Like I said before I do relate to Christopher McCandless I get that what he experienced as a kid never left him and despite the opportunity he had, the bad was worse than good and he needed to deal with it. I believe he wanted to come back. I find it discouraging that locals knew and seemed to wait for him to die just to prove a point.

Chris wasn’t crazy he just went through things that messed him up I mean if you found out you were just a side family and you weren’t appreciated? That part is missing from a lot of speculation. Family mattered to Chris and he didn’t know how to deal with the circumstances he got.
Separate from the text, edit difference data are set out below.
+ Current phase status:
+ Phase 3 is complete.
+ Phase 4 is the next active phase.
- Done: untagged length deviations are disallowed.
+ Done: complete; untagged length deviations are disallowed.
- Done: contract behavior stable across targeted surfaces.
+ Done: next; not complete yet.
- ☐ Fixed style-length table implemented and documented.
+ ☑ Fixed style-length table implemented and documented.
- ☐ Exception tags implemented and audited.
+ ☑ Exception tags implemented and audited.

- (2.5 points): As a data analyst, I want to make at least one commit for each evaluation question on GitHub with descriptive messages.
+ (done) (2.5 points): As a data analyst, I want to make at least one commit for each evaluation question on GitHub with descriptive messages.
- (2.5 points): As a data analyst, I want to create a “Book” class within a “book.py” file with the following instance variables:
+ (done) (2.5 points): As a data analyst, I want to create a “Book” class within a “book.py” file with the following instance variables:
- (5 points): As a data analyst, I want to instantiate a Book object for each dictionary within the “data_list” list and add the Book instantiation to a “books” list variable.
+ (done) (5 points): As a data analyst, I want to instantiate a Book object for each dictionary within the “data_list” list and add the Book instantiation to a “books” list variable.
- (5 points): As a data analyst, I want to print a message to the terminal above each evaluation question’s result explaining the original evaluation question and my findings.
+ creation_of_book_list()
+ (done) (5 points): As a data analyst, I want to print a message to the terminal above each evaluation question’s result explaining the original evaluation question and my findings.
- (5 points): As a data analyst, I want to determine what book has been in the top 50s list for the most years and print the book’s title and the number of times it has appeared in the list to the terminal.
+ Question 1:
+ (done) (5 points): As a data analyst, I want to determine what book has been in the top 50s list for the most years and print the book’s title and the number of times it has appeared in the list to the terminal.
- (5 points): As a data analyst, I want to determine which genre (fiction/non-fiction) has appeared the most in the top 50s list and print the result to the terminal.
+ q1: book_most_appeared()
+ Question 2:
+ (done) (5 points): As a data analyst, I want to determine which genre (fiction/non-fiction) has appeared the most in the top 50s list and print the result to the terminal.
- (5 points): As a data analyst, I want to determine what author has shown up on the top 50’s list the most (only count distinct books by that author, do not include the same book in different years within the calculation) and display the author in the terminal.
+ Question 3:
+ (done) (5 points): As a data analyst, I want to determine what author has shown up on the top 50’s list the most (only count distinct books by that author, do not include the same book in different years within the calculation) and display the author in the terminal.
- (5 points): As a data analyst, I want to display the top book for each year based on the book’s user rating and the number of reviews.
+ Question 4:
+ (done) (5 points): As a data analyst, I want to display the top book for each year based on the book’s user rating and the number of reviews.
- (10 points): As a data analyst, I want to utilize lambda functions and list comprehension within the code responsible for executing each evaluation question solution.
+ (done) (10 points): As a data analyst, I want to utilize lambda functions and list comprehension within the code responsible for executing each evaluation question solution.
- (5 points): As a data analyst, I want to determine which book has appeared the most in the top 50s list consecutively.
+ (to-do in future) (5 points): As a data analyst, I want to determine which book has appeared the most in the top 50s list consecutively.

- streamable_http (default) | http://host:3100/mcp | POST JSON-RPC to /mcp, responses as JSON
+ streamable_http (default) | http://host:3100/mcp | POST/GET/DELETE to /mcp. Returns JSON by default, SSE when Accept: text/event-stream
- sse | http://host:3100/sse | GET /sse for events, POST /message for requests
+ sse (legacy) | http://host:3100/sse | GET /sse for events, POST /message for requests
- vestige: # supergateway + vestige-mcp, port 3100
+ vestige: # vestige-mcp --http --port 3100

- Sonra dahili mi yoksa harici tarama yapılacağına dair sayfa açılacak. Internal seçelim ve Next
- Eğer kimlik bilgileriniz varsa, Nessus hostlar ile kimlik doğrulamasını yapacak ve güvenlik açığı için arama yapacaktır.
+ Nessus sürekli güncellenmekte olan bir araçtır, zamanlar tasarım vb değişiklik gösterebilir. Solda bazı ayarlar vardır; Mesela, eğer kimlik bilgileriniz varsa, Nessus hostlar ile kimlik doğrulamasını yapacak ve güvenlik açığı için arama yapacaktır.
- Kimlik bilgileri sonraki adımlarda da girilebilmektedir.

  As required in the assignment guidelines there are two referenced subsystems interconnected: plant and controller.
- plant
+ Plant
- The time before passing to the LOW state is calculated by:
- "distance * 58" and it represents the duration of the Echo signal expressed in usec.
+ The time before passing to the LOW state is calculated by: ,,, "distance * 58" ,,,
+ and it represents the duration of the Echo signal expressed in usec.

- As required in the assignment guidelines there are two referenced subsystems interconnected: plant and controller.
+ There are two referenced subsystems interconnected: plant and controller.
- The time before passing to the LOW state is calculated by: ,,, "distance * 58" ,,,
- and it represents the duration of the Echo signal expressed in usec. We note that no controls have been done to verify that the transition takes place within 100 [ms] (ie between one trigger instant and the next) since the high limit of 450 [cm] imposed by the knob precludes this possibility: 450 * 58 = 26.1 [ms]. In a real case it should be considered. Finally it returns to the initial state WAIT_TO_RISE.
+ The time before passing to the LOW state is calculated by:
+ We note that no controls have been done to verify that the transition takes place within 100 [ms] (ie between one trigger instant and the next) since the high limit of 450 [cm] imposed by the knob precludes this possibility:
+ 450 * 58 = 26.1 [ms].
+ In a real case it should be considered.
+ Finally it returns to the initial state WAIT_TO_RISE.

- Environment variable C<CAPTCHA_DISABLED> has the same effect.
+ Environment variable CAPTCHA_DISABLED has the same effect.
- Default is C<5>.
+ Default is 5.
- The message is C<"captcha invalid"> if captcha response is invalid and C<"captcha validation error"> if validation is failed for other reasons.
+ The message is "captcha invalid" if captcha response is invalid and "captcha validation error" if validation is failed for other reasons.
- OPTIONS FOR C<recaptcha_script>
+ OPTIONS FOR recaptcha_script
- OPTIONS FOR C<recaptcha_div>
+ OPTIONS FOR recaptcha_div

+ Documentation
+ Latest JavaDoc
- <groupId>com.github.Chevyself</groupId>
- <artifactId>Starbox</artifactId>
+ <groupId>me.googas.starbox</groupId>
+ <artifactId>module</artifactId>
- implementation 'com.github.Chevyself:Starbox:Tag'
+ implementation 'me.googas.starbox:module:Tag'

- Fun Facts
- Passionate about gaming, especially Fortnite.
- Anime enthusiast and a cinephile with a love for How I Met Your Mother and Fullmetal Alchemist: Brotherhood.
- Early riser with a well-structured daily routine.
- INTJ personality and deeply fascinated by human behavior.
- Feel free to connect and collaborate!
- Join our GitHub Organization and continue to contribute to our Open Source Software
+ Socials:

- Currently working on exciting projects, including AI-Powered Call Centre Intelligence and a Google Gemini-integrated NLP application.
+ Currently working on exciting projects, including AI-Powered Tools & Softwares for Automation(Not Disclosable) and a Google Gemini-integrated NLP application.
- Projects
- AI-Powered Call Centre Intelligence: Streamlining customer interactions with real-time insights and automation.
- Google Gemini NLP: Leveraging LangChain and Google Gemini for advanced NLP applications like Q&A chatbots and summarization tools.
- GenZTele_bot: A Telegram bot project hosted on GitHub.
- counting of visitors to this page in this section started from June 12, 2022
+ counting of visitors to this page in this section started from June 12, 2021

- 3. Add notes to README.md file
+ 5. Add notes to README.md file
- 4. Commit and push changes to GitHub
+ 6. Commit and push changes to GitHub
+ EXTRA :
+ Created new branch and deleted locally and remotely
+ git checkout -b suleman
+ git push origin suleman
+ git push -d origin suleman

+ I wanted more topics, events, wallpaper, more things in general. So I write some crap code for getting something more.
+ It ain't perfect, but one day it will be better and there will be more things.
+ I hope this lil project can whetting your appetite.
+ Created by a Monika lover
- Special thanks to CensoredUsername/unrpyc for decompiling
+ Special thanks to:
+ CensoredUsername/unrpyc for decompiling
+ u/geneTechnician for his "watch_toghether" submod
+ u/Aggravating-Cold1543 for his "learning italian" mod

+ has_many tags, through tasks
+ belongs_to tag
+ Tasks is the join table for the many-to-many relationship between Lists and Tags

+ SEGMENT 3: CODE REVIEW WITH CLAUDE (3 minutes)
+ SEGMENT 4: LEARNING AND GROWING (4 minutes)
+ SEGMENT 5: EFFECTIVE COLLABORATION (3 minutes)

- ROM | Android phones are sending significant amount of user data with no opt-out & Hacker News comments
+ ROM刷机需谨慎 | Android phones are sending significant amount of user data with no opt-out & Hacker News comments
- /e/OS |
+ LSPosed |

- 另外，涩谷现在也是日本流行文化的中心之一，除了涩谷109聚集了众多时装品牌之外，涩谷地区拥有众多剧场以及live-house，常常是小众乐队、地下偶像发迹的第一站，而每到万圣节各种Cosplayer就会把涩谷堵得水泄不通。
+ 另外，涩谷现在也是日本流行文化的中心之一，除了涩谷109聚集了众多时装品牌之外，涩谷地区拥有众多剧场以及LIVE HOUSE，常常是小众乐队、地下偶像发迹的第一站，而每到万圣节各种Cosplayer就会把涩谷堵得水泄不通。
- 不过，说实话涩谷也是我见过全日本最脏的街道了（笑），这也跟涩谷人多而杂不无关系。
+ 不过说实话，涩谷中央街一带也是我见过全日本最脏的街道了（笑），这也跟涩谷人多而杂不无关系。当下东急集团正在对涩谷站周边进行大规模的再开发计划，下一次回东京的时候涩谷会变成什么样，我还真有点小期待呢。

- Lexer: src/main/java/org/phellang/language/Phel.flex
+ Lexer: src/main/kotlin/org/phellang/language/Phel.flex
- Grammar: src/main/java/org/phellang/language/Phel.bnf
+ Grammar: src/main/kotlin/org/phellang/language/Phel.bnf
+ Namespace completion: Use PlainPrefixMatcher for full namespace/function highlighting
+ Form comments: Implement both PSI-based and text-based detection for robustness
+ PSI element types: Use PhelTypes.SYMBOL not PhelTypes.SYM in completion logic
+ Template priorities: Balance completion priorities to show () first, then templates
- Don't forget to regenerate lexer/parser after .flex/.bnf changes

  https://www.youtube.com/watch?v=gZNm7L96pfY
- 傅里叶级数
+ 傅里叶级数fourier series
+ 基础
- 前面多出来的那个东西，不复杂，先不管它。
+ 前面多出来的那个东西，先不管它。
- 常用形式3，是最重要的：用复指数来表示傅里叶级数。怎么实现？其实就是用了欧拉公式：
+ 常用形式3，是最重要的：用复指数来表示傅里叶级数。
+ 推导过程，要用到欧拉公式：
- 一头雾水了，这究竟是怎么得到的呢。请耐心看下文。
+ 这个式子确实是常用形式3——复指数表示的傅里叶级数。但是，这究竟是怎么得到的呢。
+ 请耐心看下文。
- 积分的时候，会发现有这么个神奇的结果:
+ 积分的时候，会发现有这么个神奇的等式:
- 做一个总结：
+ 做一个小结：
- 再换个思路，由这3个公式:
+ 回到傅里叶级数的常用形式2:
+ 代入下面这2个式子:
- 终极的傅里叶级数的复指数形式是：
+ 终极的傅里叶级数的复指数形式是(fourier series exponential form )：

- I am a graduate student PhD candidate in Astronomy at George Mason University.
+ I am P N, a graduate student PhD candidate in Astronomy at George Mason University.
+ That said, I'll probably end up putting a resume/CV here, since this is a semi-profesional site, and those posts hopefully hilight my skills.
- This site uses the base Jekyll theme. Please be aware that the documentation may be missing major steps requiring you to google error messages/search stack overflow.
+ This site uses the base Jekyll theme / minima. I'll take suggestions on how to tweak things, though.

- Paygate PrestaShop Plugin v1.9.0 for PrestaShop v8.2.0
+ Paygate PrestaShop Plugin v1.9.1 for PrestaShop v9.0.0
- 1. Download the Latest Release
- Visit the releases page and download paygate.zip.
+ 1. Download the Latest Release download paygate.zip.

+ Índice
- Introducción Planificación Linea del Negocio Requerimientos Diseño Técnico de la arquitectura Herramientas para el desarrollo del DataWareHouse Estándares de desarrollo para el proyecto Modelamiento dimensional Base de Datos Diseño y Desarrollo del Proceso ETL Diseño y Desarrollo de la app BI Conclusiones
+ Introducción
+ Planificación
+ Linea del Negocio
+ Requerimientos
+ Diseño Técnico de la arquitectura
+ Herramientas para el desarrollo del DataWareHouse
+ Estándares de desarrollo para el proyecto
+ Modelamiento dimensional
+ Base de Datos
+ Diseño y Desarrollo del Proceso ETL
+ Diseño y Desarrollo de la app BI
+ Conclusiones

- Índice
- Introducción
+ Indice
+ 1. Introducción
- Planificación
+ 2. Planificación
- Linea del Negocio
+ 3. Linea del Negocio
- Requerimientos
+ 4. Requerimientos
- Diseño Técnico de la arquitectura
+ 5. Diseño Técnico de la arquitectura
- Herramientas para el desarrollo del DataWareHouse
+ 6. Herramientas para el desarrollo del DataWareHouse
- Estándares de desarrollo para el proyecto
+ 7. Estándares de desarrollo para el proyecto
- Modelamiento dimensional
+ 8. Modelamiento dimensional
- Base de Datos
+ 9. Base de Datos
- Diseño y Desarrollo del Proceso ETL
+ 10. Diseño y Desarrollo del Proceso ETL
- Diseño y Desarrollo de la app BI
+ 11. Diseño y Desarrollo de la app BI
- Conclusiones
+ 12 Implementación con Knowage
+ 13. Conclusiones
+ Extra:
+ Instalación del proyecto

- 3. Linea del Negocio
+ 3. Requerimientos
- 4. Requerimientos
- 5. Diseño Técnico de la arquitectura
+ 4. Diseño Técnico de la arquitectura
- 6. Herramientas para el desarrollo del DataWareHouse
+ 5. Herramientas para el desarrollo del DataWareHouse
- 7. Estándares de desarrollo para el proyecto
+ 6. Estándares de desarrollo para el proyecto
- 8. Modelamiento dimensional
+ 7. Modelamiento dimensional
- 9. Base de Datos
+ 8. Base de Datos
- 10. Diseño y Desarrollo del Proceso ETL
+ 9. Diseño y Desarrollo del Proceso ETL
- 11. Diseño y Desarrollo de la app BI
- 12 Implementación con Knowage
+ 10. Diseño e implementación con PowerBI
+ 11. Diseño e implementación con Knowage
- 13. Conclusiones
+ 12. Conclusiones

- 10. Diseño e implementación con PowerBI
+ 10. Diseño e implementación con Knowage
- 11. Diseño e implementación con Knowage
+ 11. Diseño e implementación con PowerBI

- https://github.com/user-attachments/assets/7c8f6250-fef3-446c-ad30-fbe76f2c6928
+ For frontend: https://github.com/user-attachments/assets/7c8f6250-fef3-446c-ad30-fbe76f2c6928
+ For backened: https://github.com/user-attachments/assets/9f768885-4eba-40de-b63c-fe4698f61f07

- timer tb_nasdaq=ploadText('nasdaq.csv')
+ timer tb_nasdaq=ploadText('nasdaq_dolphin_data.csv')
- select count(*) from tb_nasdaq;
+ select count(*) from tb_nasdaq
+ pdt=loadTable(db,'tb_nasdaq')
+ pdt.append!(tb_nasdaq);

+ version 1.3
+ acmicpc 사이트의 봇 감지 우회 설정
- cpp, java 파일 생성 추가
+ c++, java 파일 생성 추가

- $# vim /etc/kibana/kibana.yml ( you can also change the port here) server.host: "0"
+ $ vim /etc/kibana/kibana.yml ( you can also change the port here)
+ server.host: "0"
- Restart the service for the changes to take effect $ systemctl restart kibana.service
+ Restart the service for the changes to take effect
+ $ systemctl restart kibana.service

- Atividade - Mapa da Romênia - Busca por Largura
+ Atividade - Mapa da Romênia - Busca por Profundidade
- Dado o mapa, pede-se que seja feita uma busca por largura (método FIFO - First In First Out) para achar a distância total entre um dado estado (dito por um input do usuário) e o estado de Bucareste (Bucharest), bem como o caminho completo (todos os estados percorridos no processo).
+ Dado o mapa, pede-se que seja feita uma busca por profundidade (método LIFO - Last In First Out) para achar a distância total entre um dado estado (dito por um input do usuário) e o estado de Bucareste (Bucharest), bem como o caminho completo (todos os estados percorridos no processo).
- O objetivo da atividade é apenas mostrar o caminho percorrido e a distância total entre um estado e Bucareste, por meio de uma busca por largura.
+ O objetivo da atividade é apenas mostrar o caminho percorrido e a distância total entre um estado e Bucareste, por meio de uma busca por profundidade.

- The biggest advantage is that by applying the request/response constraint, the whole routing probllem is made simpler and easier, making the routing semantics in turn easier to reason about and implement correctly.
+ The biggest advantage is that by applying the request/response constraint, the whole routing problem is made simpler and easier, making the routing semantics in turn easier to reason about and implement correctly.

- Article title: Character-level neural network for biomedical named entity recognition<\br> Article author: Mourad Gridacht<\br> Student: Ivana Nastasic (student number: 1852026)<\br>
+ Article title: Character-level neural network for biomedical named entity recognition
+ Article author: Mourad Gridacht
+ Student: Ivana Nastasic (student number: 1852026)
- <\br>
I’ve also been through things that make me question people and their integrity daily and it has made living in society difficult.

There are parts of the McCandless story I want to know. Like what happened when he was in Vegas? Why did the locals know but avoided him? I’m not sure about the Tercel that’s a tiny car to be driving in rugged Alaska forest. Did Chris avoid them? Where was Chris the couple weeks in May he didn’t make any entries? Was he snooping around the nearby cabins?
Hopefully all these answers will be revealed to us someday.